Hackers: Allies in the network security war?

Ray Geroski Tech Republic

Published: 10 May 2002 13:02 BST

An old cliche says that the enemy of an enemy is your friend. The question is, can the longtime enemies of network security suddenly become allies in the fight to keep our networks secure? Some people think so.

The case for hiring hackers was addressed in a recent article that looked at how CFOs and other executives are becoming increasingly reluctant to spend money on security until their networks have been attacked. The article noted that many companies are now paying hackers to break into their networks and produce a report assessing the network's vulnerability.

Your responses to the article indicate that despite a little hesitancy, most of you believe that hiring hackers is a good way to test security and reveal network vulnerabilities.

Hiring hackers works
One of the biggest challenges facing IT pros is making nontechnical executives understand the need for increasing security spending and the consequences of reducing spending or dismissing the issue.

Member Jim Huggy said that when he had trouble convincing his superiors that spending money on security measures was necessary, he hired hackers to break into the company network and report on the vulnerabilities. Once the company's vulnerability was confirmed by the hackers' success in breaking in, company officials became convinced of the dangers facing their network.

"The report was well received by the executives, and the dollars were spent," Huggy said.

Member ahedler compared the hiring of hackers to an inspection before buying insurance.
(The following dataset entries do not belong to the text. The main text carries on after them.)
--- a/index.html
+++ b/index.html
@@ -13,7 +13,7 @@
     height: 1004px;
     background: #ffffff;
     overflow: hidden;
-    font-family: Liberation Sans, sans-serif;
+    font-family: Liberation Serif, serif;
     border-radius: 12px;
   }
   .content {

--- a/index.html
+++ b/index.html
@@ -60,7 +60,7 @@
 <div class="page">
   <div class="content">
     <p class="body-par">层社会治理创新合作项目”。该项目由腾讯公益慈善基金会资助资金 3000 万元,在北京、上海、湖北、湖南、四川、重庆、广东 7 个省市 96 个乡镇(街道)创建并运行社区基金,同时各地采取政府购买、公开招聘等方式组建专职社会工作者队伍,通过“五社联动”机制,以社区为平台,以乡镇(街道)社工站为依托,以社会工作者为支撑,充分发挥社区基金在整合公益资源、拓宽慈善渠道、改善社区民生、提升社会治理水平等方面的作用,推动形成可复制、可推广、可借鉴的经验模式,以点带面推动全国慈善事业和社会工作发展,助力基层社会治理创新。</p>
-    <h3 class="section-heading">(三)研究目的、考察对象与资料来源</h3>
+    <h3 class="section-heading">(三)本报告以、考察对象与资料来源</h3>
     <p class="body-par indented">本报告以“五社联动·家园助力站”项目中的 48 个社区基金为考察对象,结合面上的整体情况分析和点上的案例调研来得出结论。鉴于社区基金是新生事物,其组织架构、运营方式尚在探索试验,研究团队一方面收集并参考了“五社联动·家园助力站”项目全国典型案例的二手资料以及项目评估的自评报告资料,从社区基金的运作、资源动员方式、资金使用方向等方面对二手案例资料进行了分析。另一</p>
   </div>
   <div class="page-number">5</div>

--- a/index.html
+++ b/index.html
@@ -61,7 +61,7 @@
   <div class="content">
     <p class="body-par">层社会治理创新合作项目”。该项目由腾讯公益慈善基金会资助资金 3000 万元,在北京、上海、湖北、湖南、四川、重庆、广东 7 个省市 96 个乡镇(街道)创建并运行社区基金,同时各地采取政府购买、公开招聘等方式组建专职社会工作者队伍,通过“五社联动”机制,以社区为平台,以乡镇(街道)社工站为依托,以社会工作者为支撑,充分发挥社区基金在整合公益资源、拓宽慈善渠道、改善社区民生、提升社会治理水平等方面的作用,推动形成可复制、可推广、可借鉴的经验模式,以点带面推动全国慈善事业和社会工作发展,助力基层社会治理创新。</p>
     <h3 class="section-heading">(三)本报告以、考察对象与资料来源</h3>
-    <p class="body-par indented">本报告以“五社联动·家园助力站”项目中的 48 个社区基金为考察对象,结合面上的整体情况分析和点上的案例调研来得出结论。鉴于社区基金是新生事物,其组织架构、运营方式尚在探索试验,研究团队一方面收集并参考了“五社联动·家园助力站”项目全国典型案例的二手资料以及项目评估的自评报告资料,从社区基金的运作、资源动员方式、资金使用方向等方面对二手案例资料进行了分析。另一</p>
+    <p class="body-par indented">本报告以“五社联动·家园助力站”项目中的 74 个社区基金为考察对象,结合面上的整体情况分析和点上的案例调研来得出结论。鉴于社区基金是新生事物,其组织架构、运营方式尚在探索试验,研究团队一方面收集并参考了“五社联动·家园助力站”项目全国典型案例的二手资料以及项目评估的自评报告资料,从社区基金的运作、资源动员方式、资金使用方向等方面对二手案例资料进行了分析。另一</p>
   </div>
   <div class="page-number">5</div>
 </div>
"[With] many types of insurance, an inspection is required before a policy can be issued."

Ahedler also pointed out that company officials would not consider doing business without physical security measures such as locks and alarm systems, so network security should be given the same level of attention.

It takes a thief
Why turn to hackers to uncover vulnerabilities? Sometimes, it takes a thief to catch a thief. As Gary Anderson pointed out, a system designer is perhaps not the best one to test the system that he or she has designed because, "He tests for success, not failure." It's difficult to see how to break into something from the outside when you're looking at things from the inside, and a designer or builder has a perspective of creation, not destruction. It only makes sense that those who spend their time breaking into things are better judges of what good security is all about.